*** Supplied records Section Begins ***

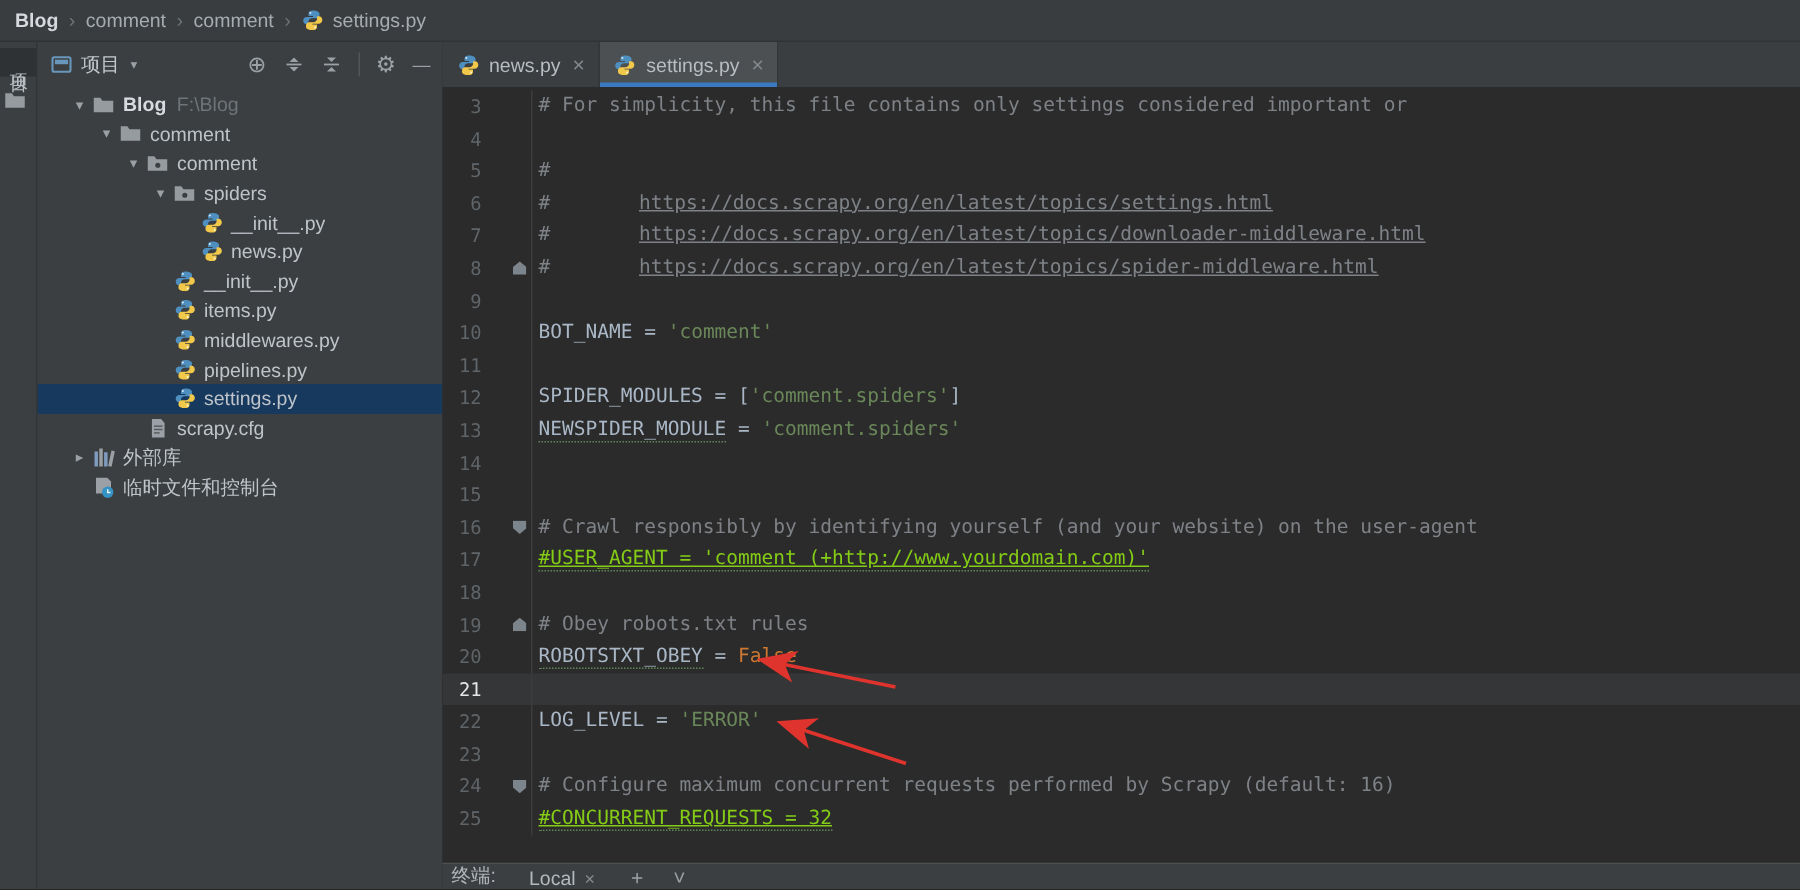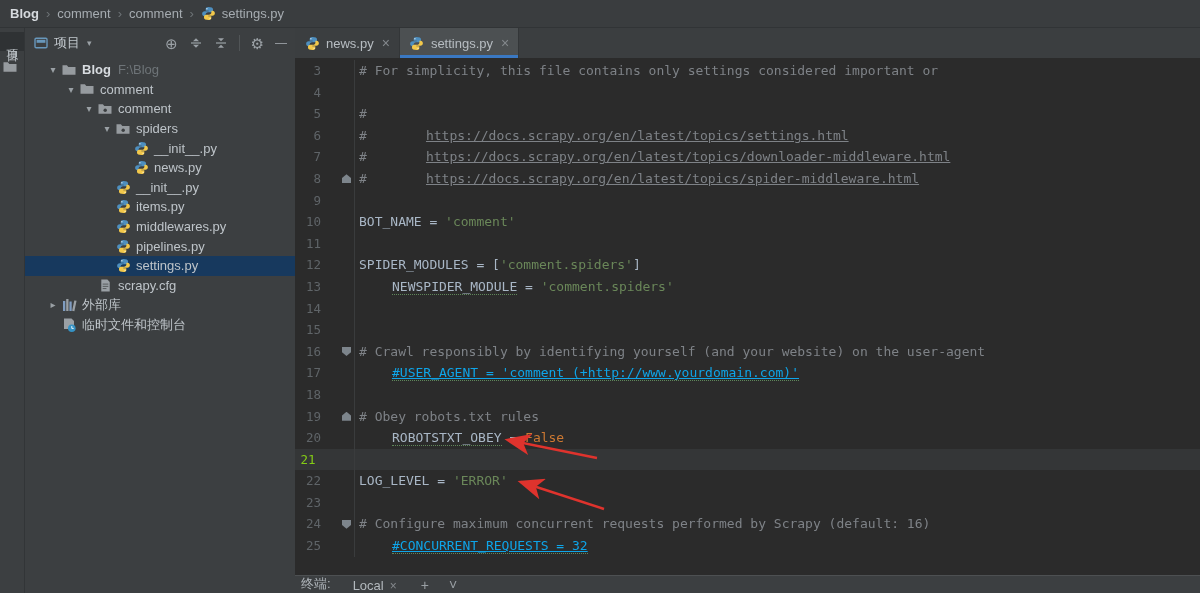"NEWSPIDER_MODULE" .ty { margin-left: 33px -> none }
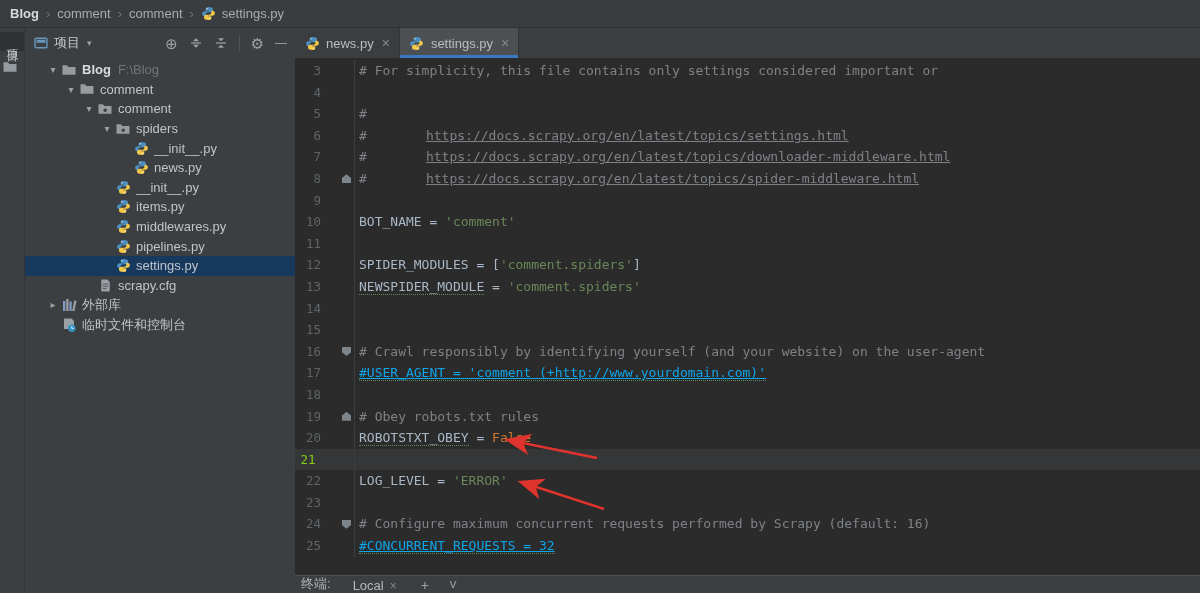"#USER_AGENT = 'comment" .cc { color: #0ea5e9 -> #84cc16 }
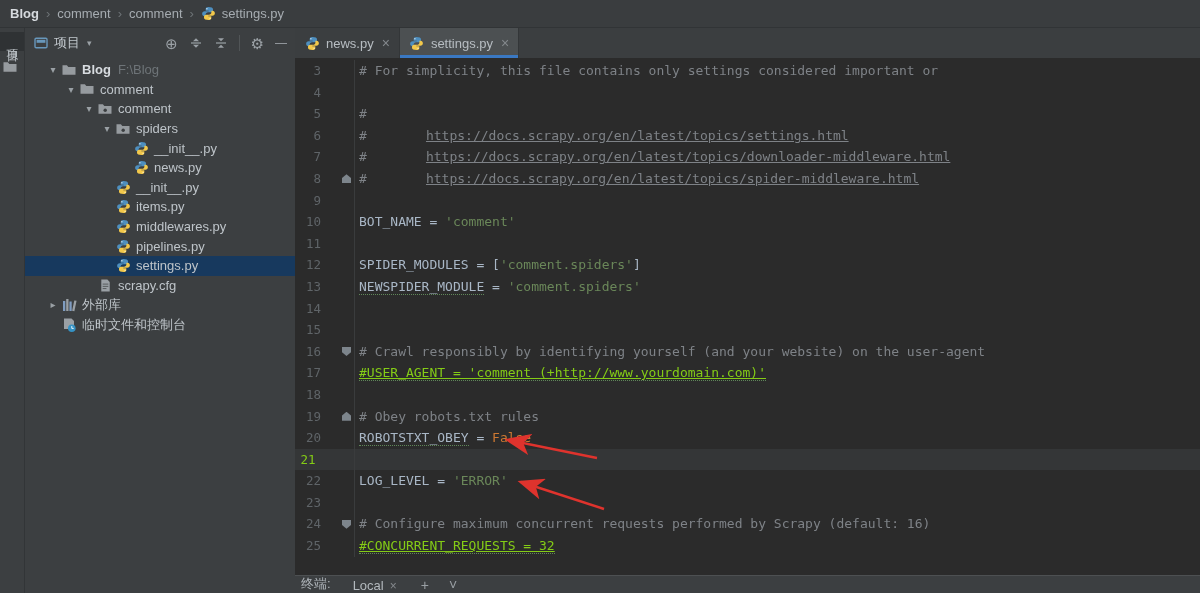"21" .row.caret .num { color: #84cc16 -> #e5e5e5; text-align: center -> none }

*** Supplied records Section Ends ***
*** Supplied records Section Begins ***

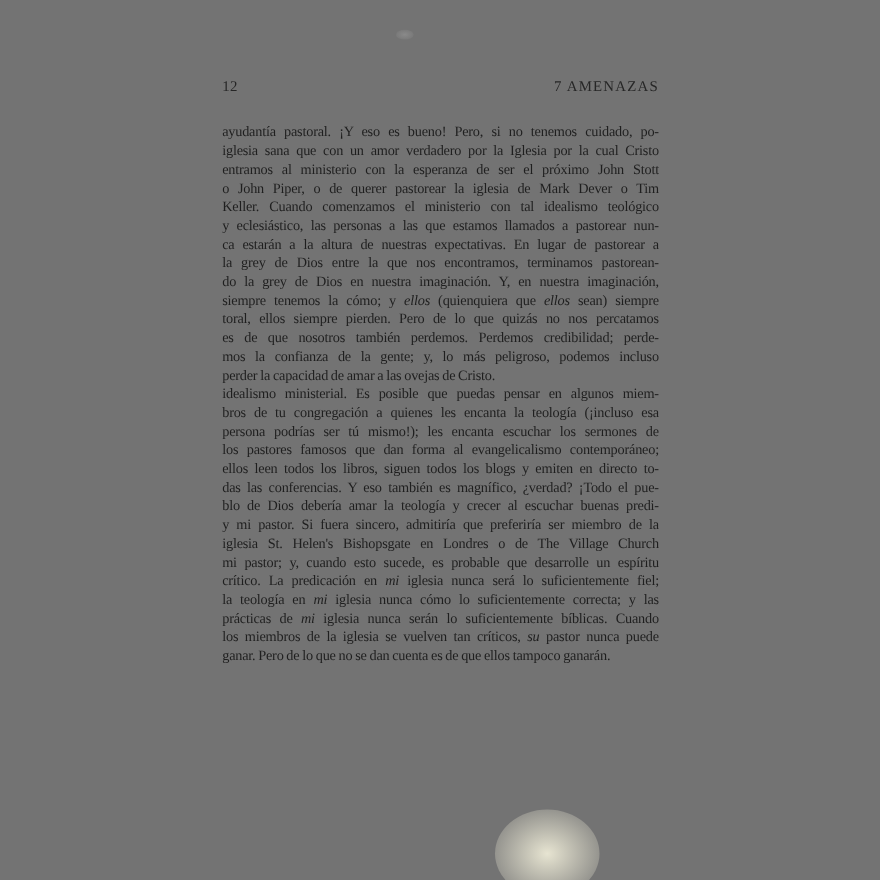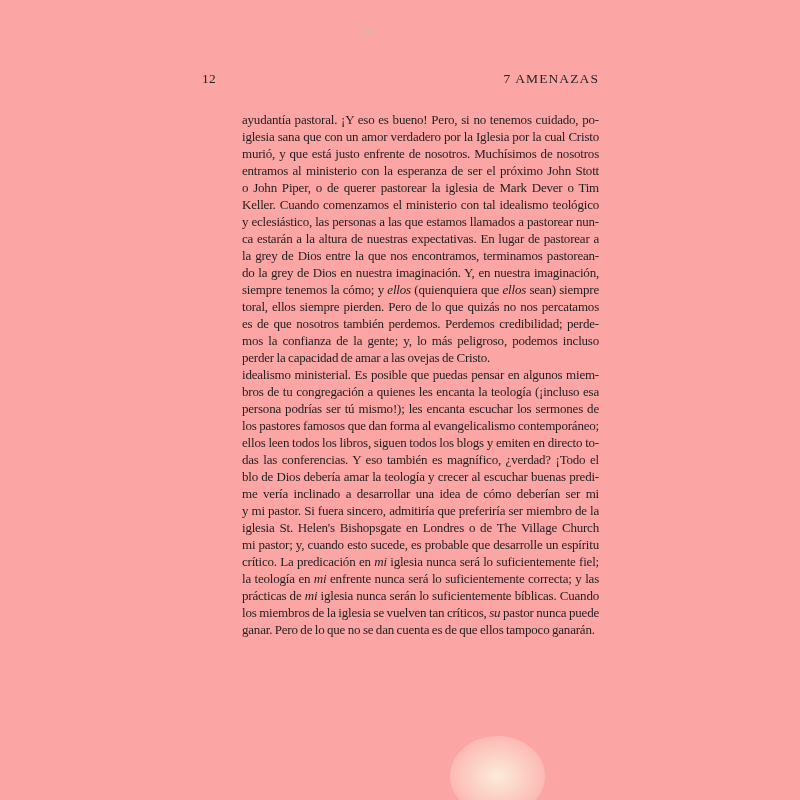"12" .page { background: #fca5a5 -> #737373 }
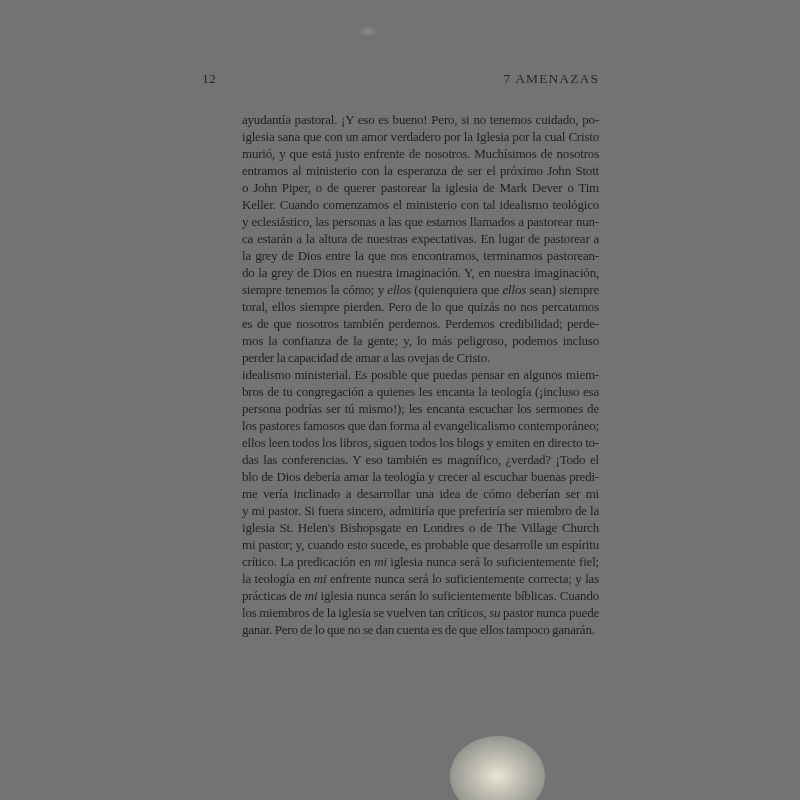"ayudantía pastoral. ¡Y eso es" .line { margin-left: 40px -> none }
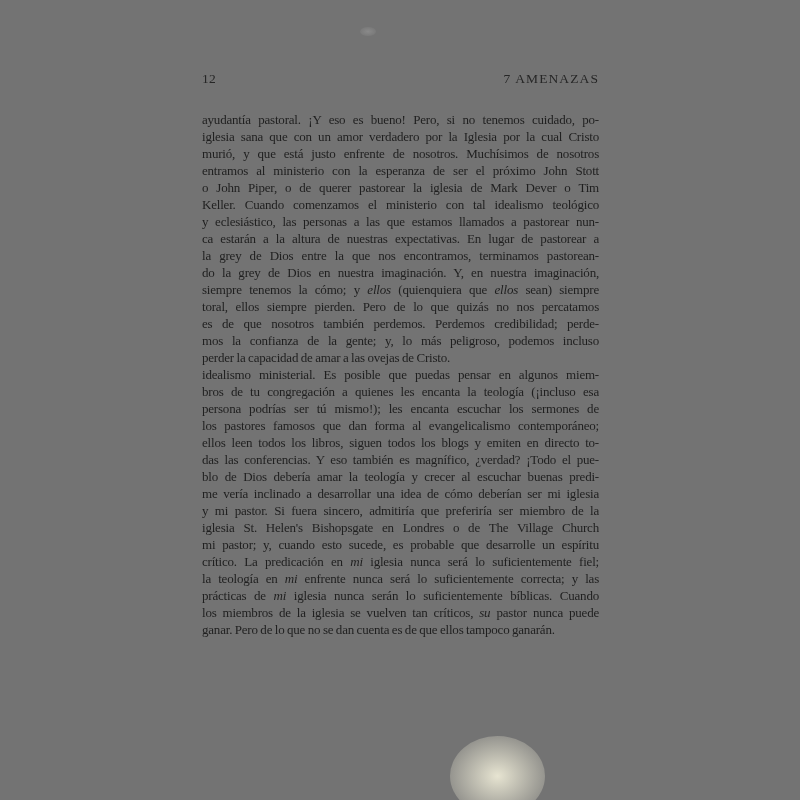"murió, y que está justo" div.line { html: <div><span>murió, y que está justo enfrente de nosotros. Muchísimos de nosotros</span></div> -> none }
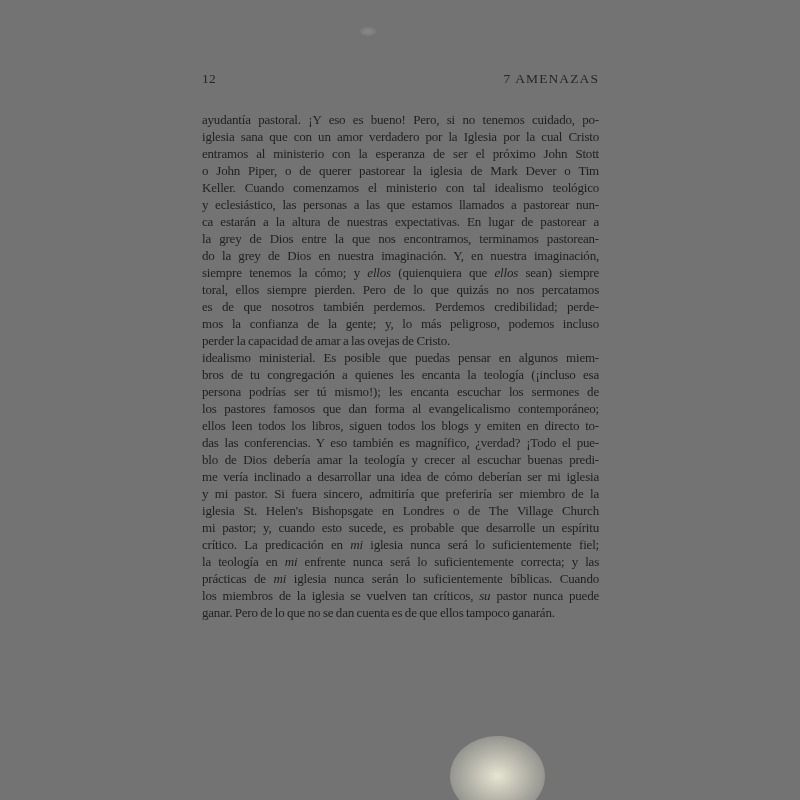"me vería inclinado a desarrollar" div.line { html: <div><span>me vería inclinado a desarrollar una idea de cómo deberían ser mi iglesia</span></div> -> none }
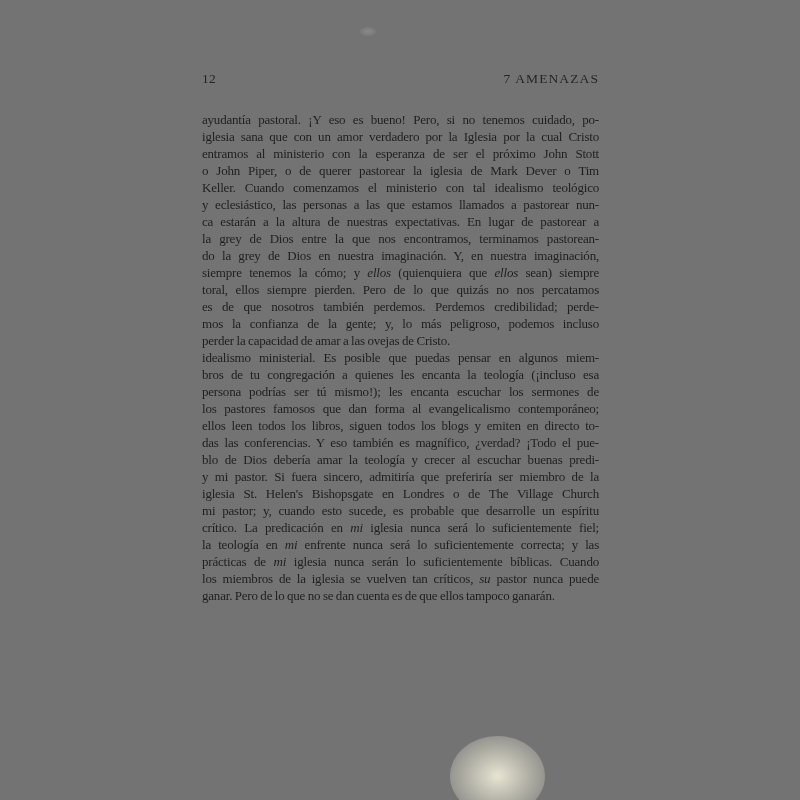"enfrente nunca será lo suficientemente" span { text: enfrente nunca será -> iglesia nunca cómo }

*** Supplied records Section Ends ***

What to work on: Working from the data above, repeat exactly, and only, the lines that begin at the line containing "html: <div><span>me vería" and stop after the line containing "nunca será lo"; pictures are not copied.

Answer to the exercise:
"me vería inclinado a desarrollar" div.line { html: <div><span>me vería inclinado a desarrollar una idea de cómo deberían ser mi iglesia</span></div> -> none }
"enfrente nunca será lo suficientemente" span { text: enfrente nunca será -> iglesia nunca cómo }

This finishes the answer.